ISSN Online: 2177-1235 | ISSN Impresso: 1983-5175

Artigo Anterior Próximo Artigo

Relato de Caso - Ano 2015 - Volume 30 - Número 2

http://www.dx.doi.org/10.5935/2177-1235.2015RBCP0153

ABSTRACT

INTRODUCTION: Surgical reconstruction of lip deformities requires proper anatomical knowledge and surgical techniques. Factors such as location, extent, depth, and appropriate initial treatment of the lesion are parameters that are simultaneously analyzed to identify the most suitable surgical strategy. The flap described by Tsur is defined as a platysma muscle randomized flap, and can be raised from the neck as a unipedicled or bipedicled tube, depending on the size and location of the loss of substance. This may include the hairy cervical area, and it can be used in defects of the partial or total plane of the lip.
METHOD: Three patients with extensive loss of lip substance underwent surgery. A bipedicled flap was used in two cases, and a unipedicled flap in one case.
RESULTS: In the first patient, one pedicle of the cervical flap was released on the 15th postoperative day. After 30 days, we released the other, after full integration into the upper lip. From this, flaps were randomly made for the reconstruction of the lower lip, columella, and nasal tip. The second patient developed necrosis of the central portion of the flap, and the recipient bed was anchored next to the commissure. The patient showed improved salivary continence. The third patient progressed well, and the tongue flap used to reconstruct the upper lip was released three weeks later.
CONCLUSION: Reconstruction with a Tsur flap was useful in cases of total reconstruction of the upper and lower lip, in addition to being a great alternative in situations in which it was impossible to use microsurgical flaps. This technique also allowed the achievement of satisfactory aesthetic outcomes, and resulted in the recovery of masticatory function and appropriate speech, despite the initial complexity of the cases.

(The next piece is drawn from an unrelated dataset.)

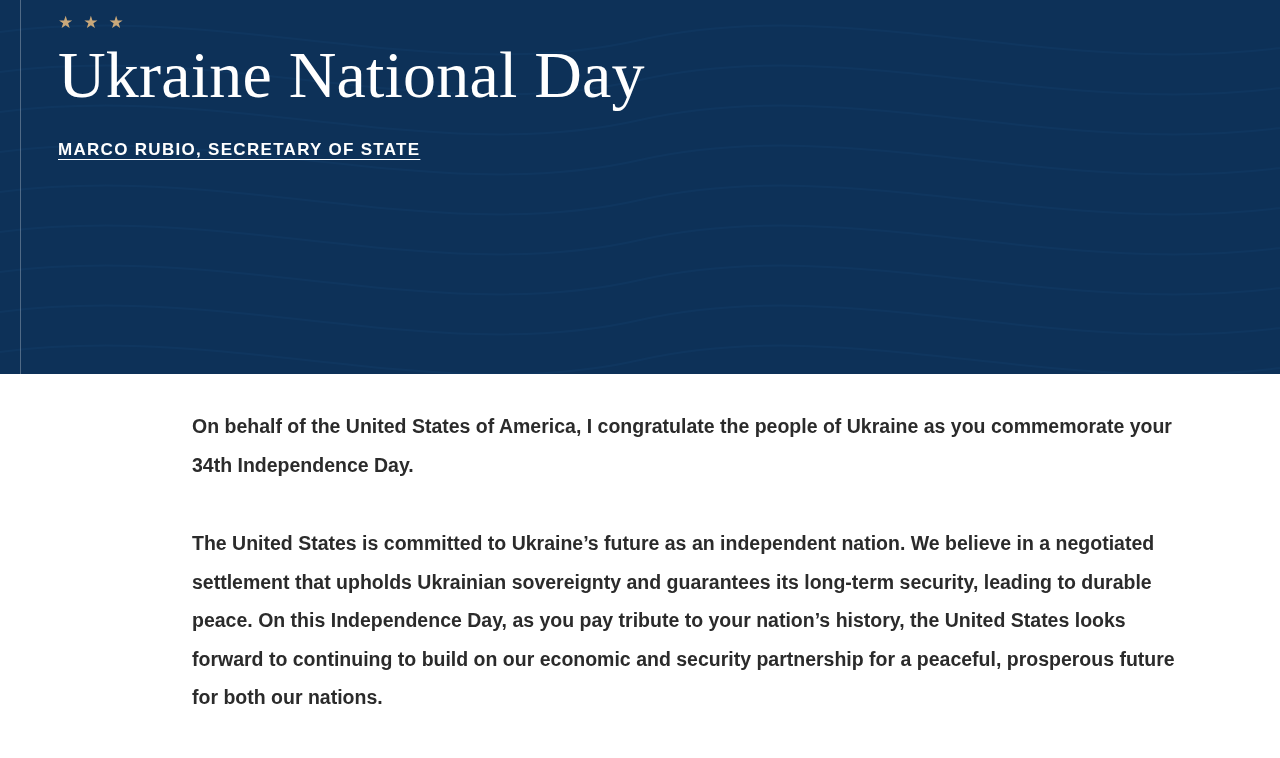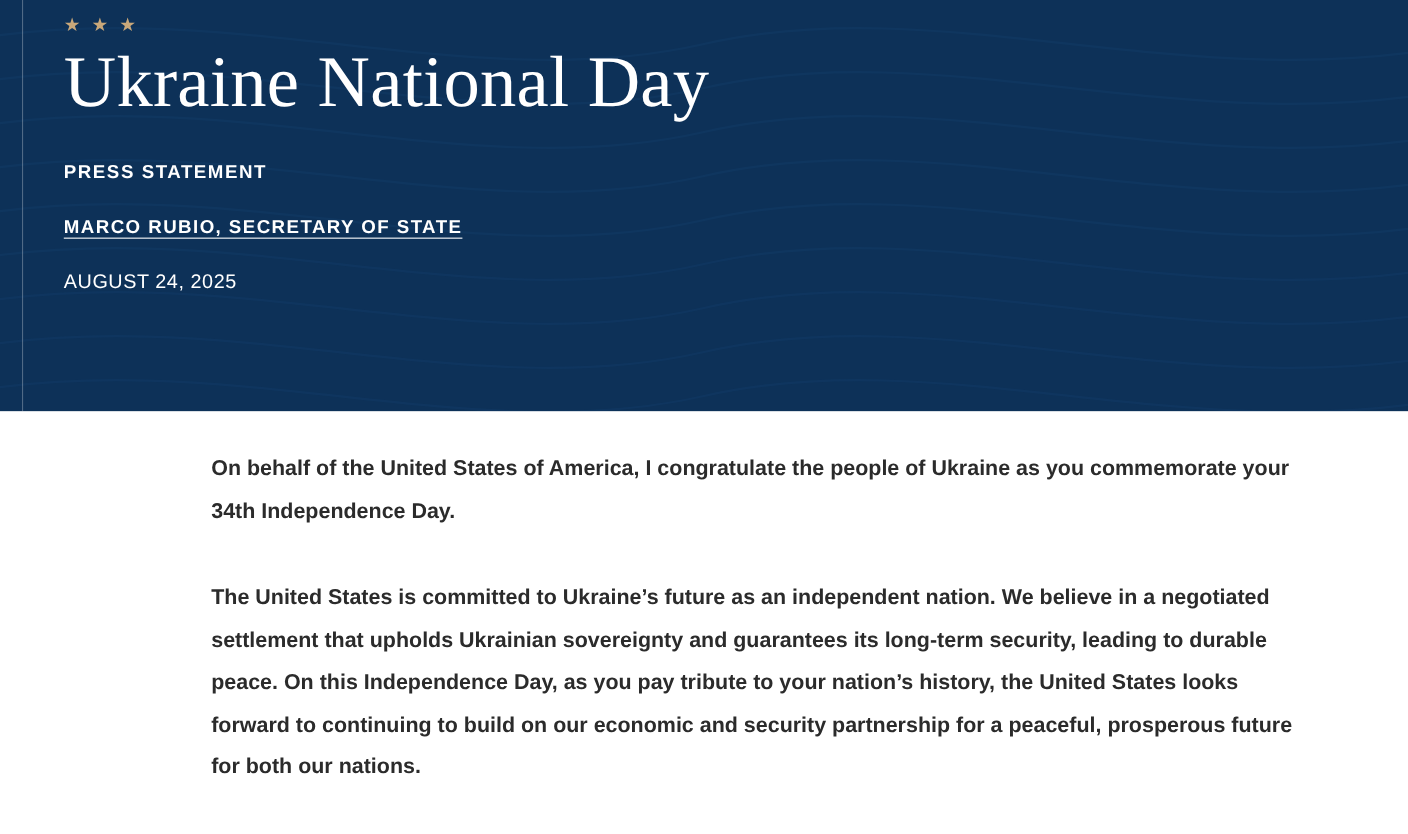"PRESS STATEMENT" div.kicker { html: <div>PRESS STATEMENT</div> -> none }
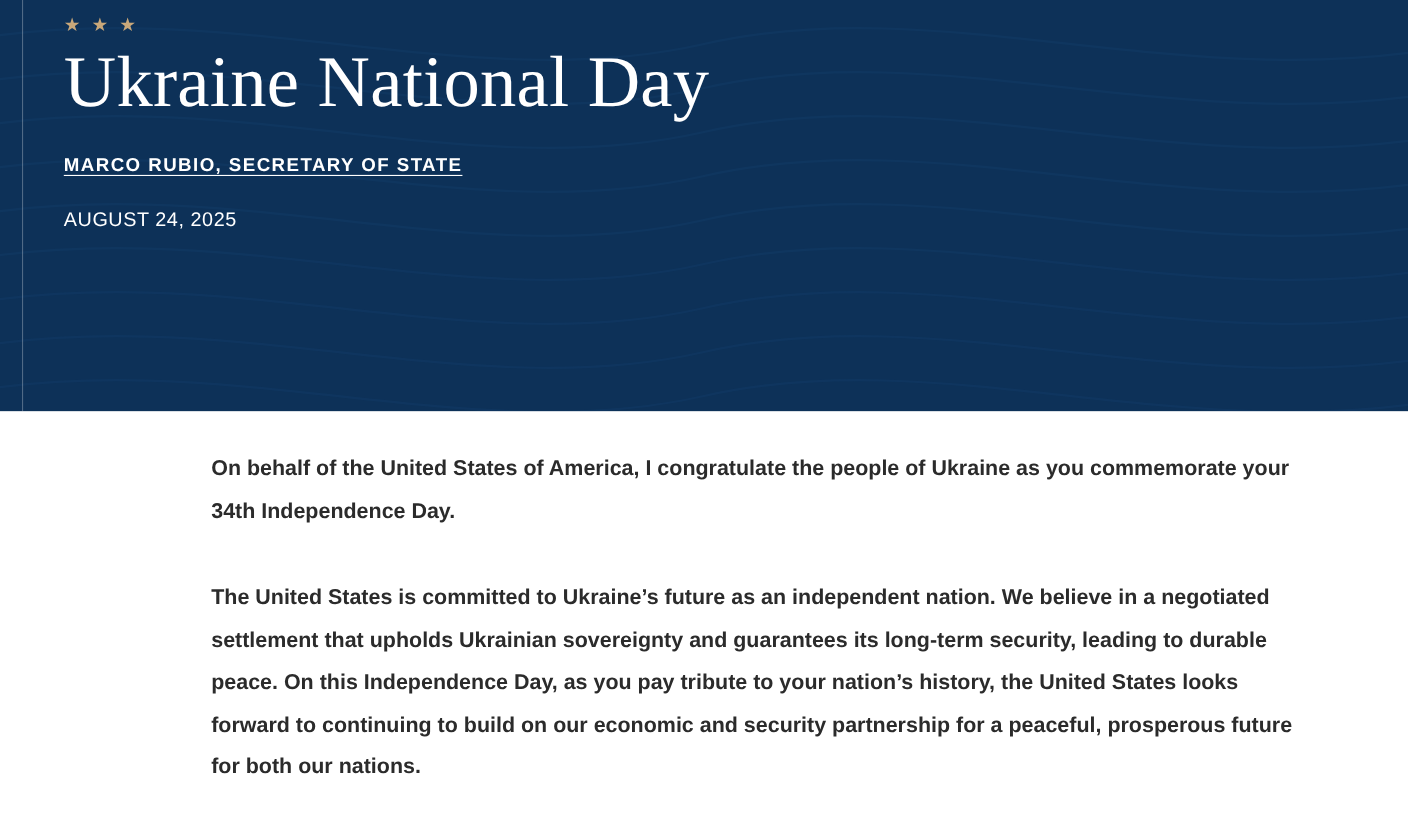"AUGUST 24, 2025" div.date { html: <div>AUGUST 24, 2025</div> -> none }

Keywords: Reconstruction; Lip; Surgical flap; Neck.

RESUMO

INTRODUÇÃO: A reconstrução cirúrgica da deformidade labial exige bom conhecimento anatômico e técnica cirúrgica. Fatores como localização da lesão, extensão, profundidade e tratamento inicial adequado constituem variáveis que são analisadas em conjunto para a estratégia cirúrgica mais apropriada. O retalho de Tsur é definido como randomizado do músculo platisma que pode ser elevado do pescoço como tubo unipediculado ou bipediculado, dependendo do tamanho e da localização da perda de substância. Pode incluir área pilosa cervical e ser utilizado em defeitos de plano parcial ou total do lábio.
MÉTODO: Foram operados três pacientes com perda de substância labial extensa. Foi utilizado retalho bipediculado em dois casos e unipediculado em um caso.
RESULTADOS: No primeiro paciente, foi liberado um dos pedículos do retalho cervical no 15º dia do pós-operatório. Após 30 dias, o outro foi liberado após integração completa ao lábio superior. A partir deste, retalhos ao acaso foram confeccionados para reconstrução do lábio inferior, columela e ponta nasal. O segundo paciente evoluiu com necrose da porção central do retalho, sendo realizada confecção de leito de ancoragem próximo à comissura. Apresentou melhora da continência salivar. O terceiro paciente evoluiu bem, sendo liberado o retalho lingual utilizado para reconstruir o lábio superior após 3 semanas.
CONCLUSÃO: A reconstrução com o retalho de Tsur mostrou-se útil nos casos de reconstrução total do lábio superior e inferior, além de ser ótima alternativa na situação de impossibilidade de utilização do retalho microcirúrgico e de permitir um resultado estético aceitável com recuperação da função mastigatória e da fala adequadas, apesar da complexidade inicial dos casos.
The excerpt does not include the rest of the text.